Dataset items

=== Section Start ===

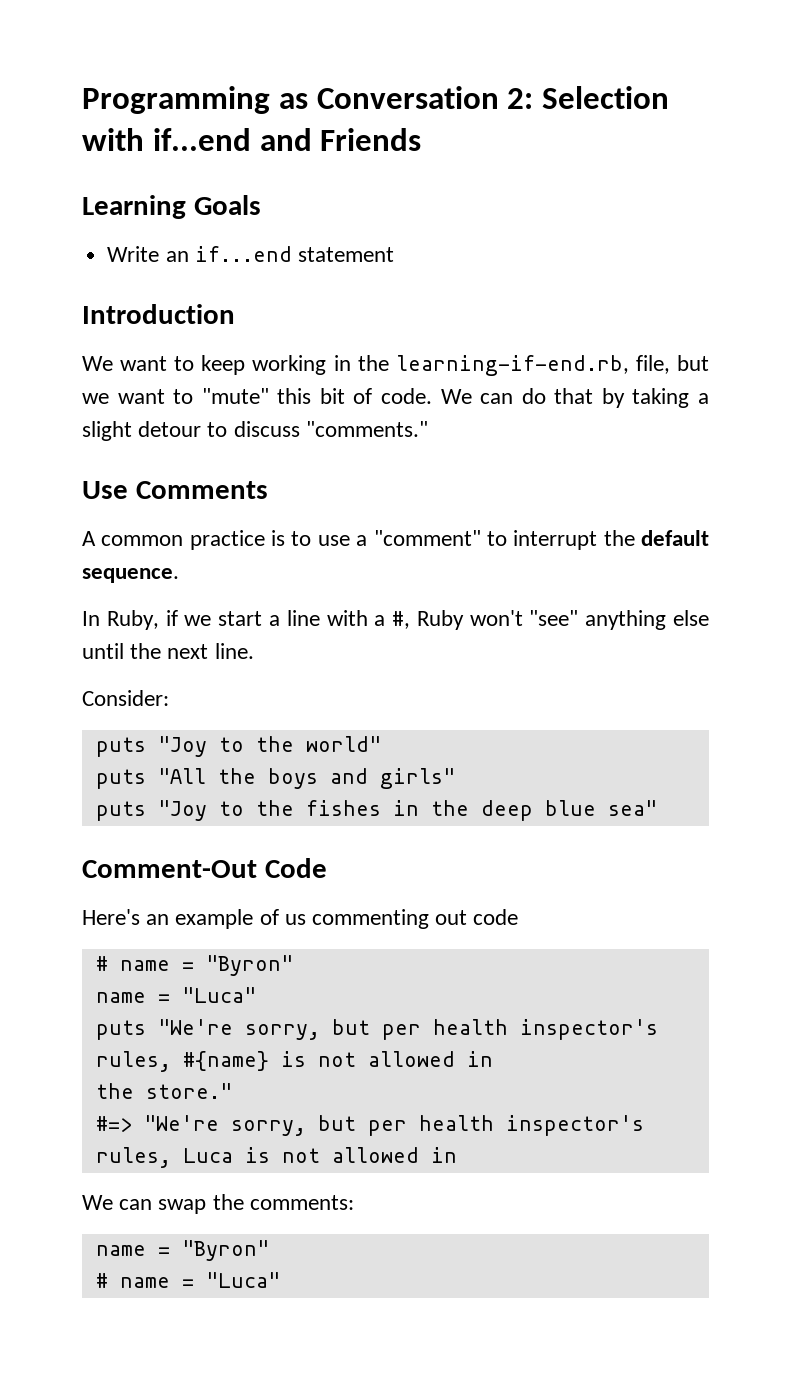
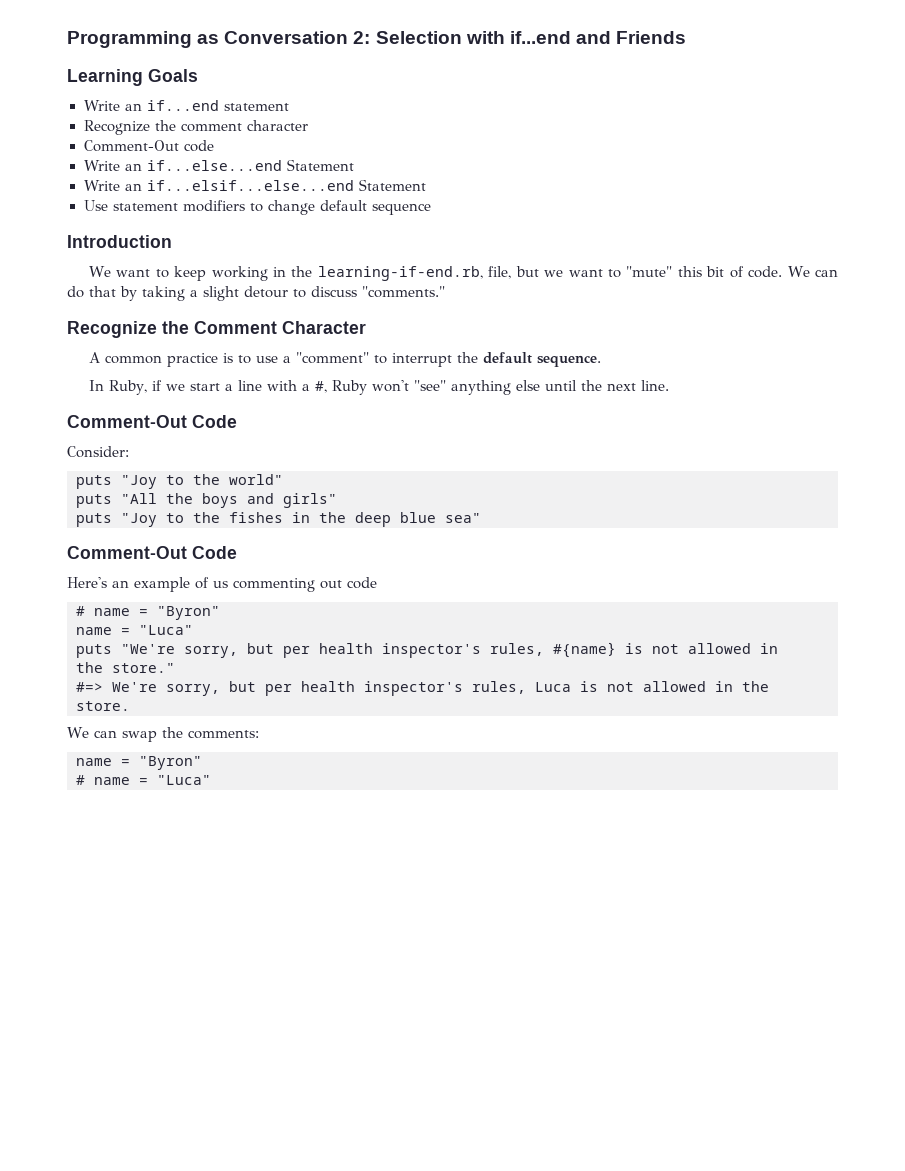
(394, 254) none -> [83,120,308,135] [83,140,214,152] [83,159,355,171] [83,179,427,191] [83,200,431,215] // Recognize the comment character // Comment-Out code // Write an if...else...end Statement // Write an if...elsif...else...end Statement // Use statement modifiers to change default sequence
[82,481,268,499] Use Comments -> [67,321,366,338] Recognize the Comment Character
(254, 651) none -> [67,415,237,428] // Comment-Out Code
[143,1115,219,1131] "We're -> [112,682,157,692] We're
(457, 1155) none -> [742,681,769,692] [76,701,130,711] the store.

=== Section End ===

• [WHAT YOU ARE ASKED TO DO]: Repeat only the tail of the entries, exactly: the line containing "(254, 651) none" and every line after it, to the end.

• [WRITTEN ANSWER]:
(254, 651) none -> [67,415,237,428] // Comment-Out Code
[143,1115,219,1131] "We're -> [112,682,157,692] We're
(457, 1155) none -> [742,681,769,692] [76,701,130,711] the store.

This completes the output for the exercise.